E se a justiça diante de Deus deve ser obtida
somente pela fé, e isso em contradição com todas as obras - que, se um homem as
pratica, de acordo com a lei, “ele viverá por elas” - então é somente pela fé
que somos justificados diante de Deus ou que nada mais é necessário de nossa
parte. E de que natureza essa justiça deve ser é evidente.
Ainda: se fé e obras são opostas como contrárias e
inconsistentes, quando consideradas como o meio de alcançar a justiça ou
justificação diante de Deus, como claramente são, então é impossível sermos
justificados diante de Deus por eles no mesmo sentido e maneira. Portanto,
quando o apóstolo Tiago afirma que um homem é justificado pelas obras, e não
apenas pela fé, ele não pode pretender nossa justificação diante de Deus, onde
é impossível que ambos concordem; pois eles não apenas são declarados
inconsistentes pelo apóstolo neste lugar, mas introduziriam vários tipos de
justiça na justificação, que são inconsistentes e destrutivas um do outro.
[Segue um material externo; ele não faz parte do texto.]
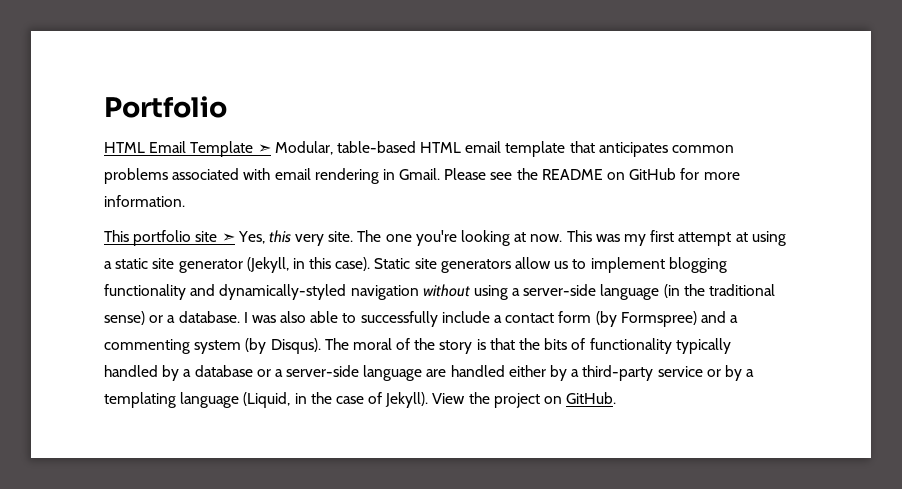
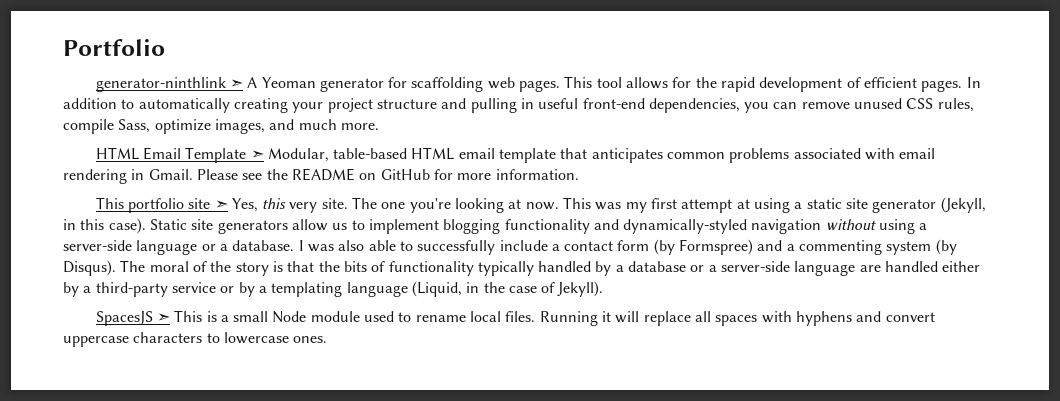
(227, 107) none -> [95,76,981,92] [63,98,974,113] [63,119,379,134] // generator-ninthlink ➣ A Yeoman generator for scaffolding web pages. This tool allows for the rapid development of efficient pages. In addition to automatically creating your project structure and pulling in useful front-end dependencies, you can remove unused CSS rules, compile Sass, optimize images, and much more.
[663,284,776,298] [104,311,145,325] (in the traditional sense) -> (198, 247) none
[432,392,617,408] View the project on GitHub. -> [95,310,935,326] [63,332,328,347] // SpacesJS ➣ This is a small Node module used to rename local files. Running it will replace all spaces with hyphens and convert uppercase characters to lowercase ones.

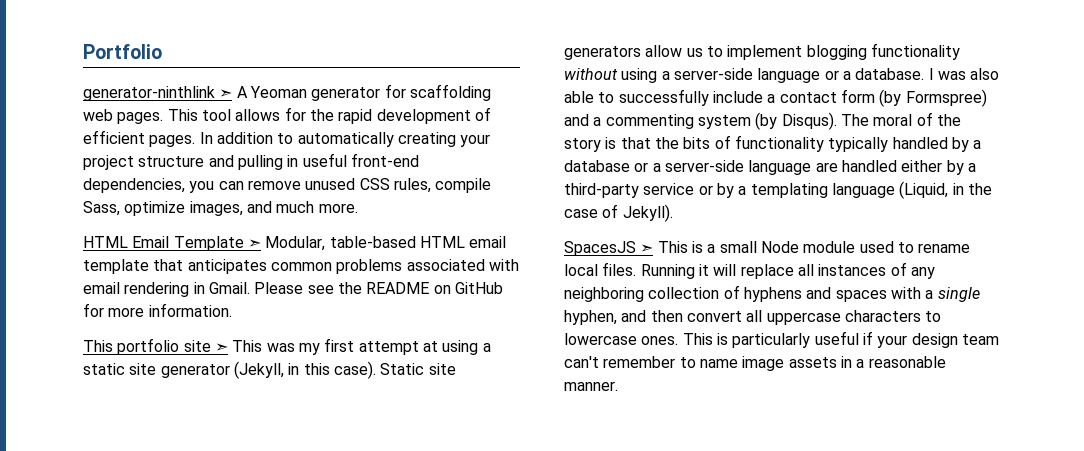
[231,197,559,213] Yes, this very site. The one you're looking at now. -> (228, 347) none
[593,219,822,234] and dynamically-styled navigation -> (960, 51) none
[715,311,935,326] spaces with hyphens and convert -> [818,262,935,279] [564,285,980,302] [564,310,763,325] instances of any neighboring collection of hyphens and spaces with a single hyphen, and then convert all
(328, 339) none -> [682,331,999,348] [564,356,946,371] [564,381,618,391] This is particularly useful if your design team can't remember to name image assets in a reasonable manner.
Este
foi o primeiro erro dos judeus, de onde esse aborto se seguiu, - eles não
procuraram justificação pela fé, mas como que pelas obras da lei.
O segundo erro deles foi quanto à própria justiça em
que um homem poderia ser justificado diante de Deus; por isso eles julgaram que
deveria ser sua própria justiça, cap. 10. 3. Sua própria justiça pessoal,
consistindo em seus próprios deveres de obediência, eles consideravam a única
justiça em que poderiam ser justificados diante de Deus. Portanto, eles
estabeleceram, como o fariseu, Lucas 18. 11, 12: e esse erro, com o objetivo
deles de "estabelecer sua própria justiça" , foi a principal causa
que os fez rejeitar a justiça de Deus; como ocorre com muitos hoje.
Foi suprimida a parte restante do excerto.